My understanding is that each verticals will have their views, actions, reducers, sagas, store. Here we will have 4 redux store.
My question is there are couple of things like user profile reducer which might be useful to shared across all these micro front end apps. Here using 4 redux store is good idea ?
What is the correct way to handle this in react web app ?
There is no standard template solution for your question, its all need based. I am sharing how I worked on similar project structure and converted large monolith to Front & Back end micro services. FE is developed using different technology mix of Angular, React and Vue. We are using https://single-spa.js.org/ for management of different modules and created a parent app(container) in React and child frames as separate app using Angular and Vue. Data sharing management is done using mix of cookies/local storage and redux. Sharing of data between child and parent app is using Post Robot https://github.com/krakenjs/post-robot. We are running this structure in production from last 1.5 years and it is scalable solution.

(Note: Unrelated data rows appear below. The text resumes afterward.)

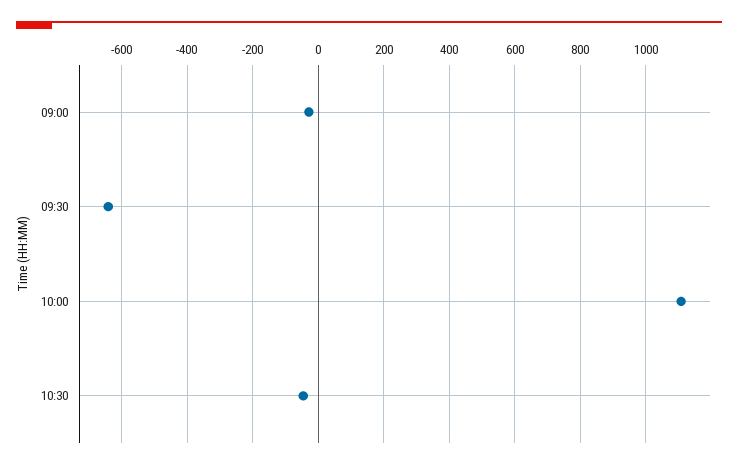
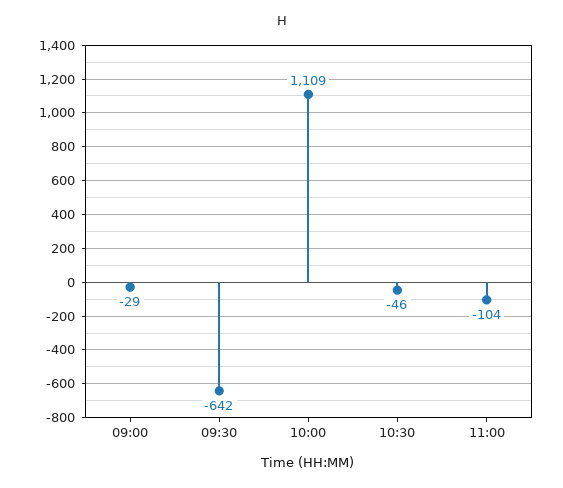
11:00: none -> -104

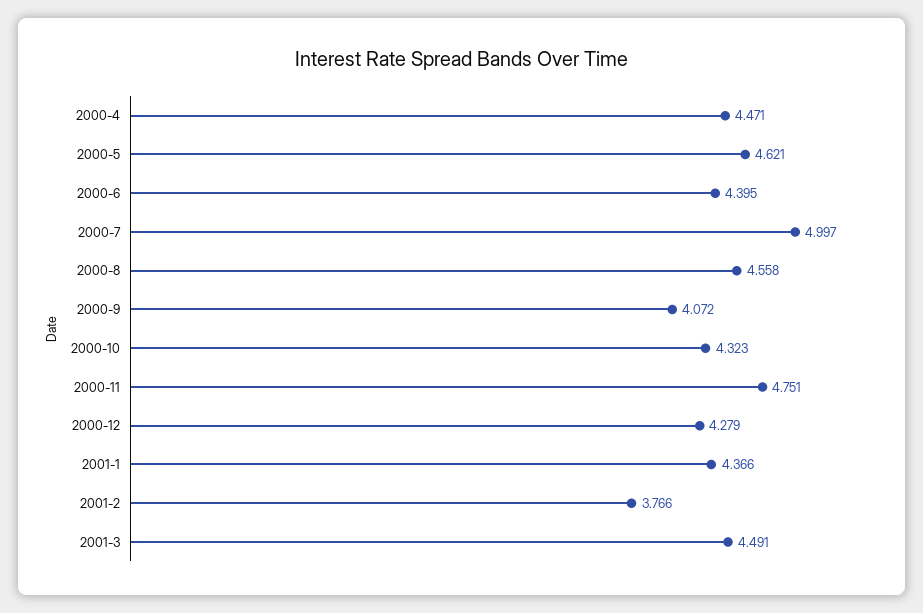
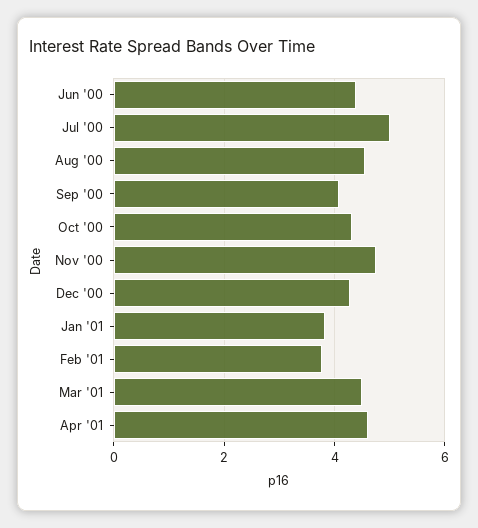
2000-4: 4.471 -> none
2000-5: 4.621 -> none
2001-1: 4.366 -> 3.8
Apr '01: none -> 4.6

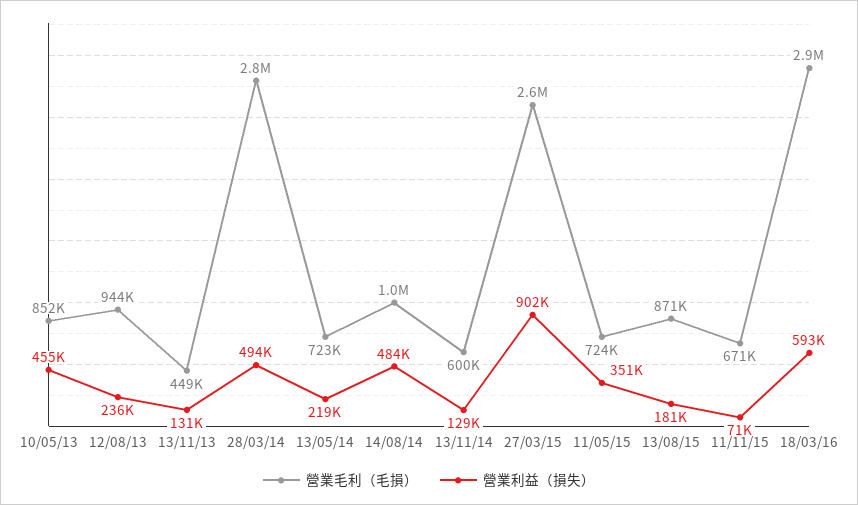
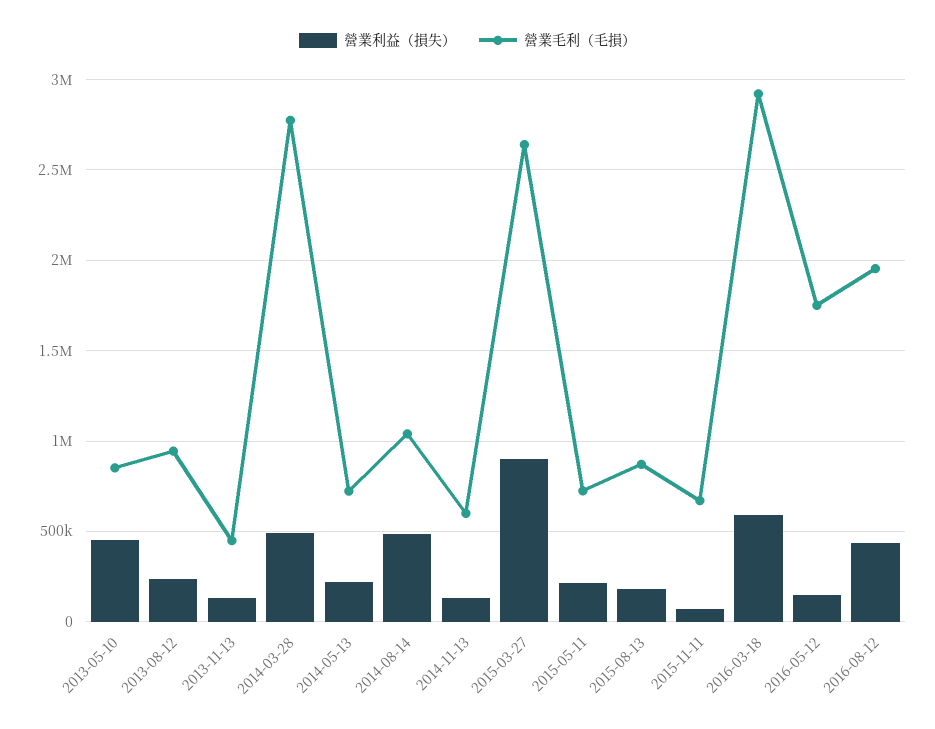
營業利益（損失）, 11/05/15: 351000 -> 200000
營業利益（損失）, 2016-05-12: none -> 150000
營業毛利（毛損）, 2016-05-12: none -> 1750000
營業利益（損失）, 2016-08-12: none -> 450000
營業毛利（毛損）, 2016-08-12: none -> 1950000

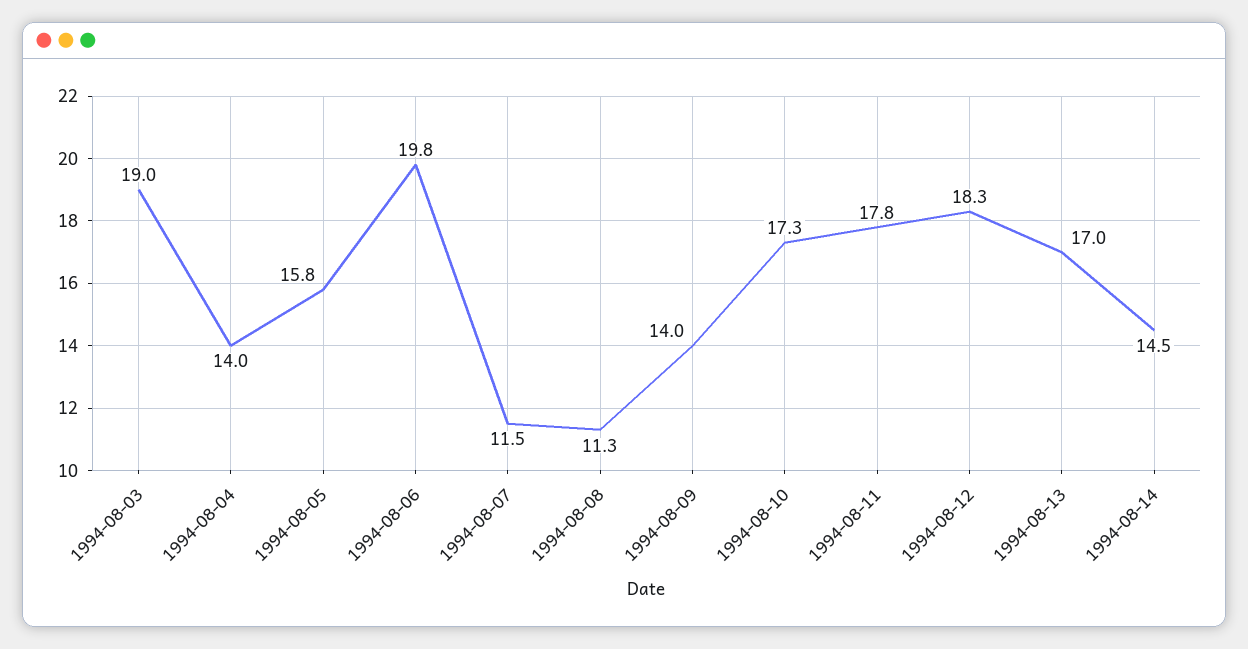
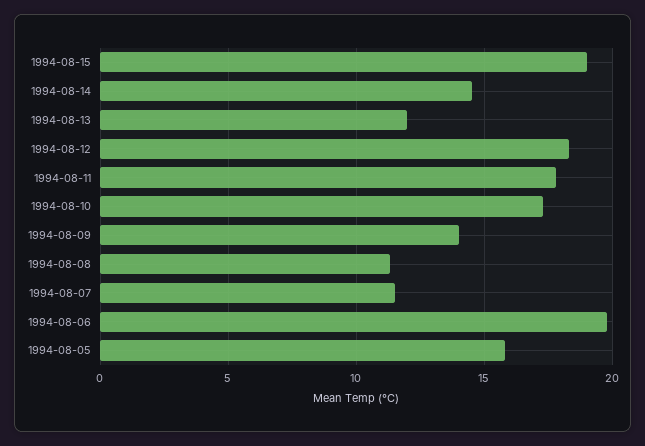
1994-08-03: 19 -> none
1994-08-04: 14 -> none
1994-08-13: 17 -> 12
1994-08-15: none -> 19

In my experience your better off having one redux store that it managed at the framework level of your micro frontend that is namespaces for each of your micro applications. As each app is loaded in it can dynamically load in reducers, middleware and data.
The reason for taking this approach is that you will inevitably end up with some data that needs to be shared between different micro applications and this is much easier when you have a single store.
Check out this project from Microsoft that makes this a pretty simple thing to do now.
https://github.com/Microsoft/redux-dynamic-modules
Their are a number of other solutions to load different things into your store dynamically
https://github.com/markerikson/redux-ecosystem-links/blob/master/reducers.md#dynamic-reducer-injection
You have rightly divided the micro-frontends into Home, Account, PLP&PDP and Cart&Checkout and these will have their own store which will allow you to maintain them separately.
However, the catch is that they should be making service calls separately and maintain their store for that.
Now this way, the userProfile will be irrelevant to the Product Listing Page and Product Details Page. Same case with the Cart and Checkout Components. They might require a token to make some API calls, but that value can be fetched from the localStorage.
The other alternative would be to have a single Store and pass in functions to the respective micro-frontends for the actions. However, that complicates your application and moves towards a monolithic approach , defeating the purpose of a MFE architecture.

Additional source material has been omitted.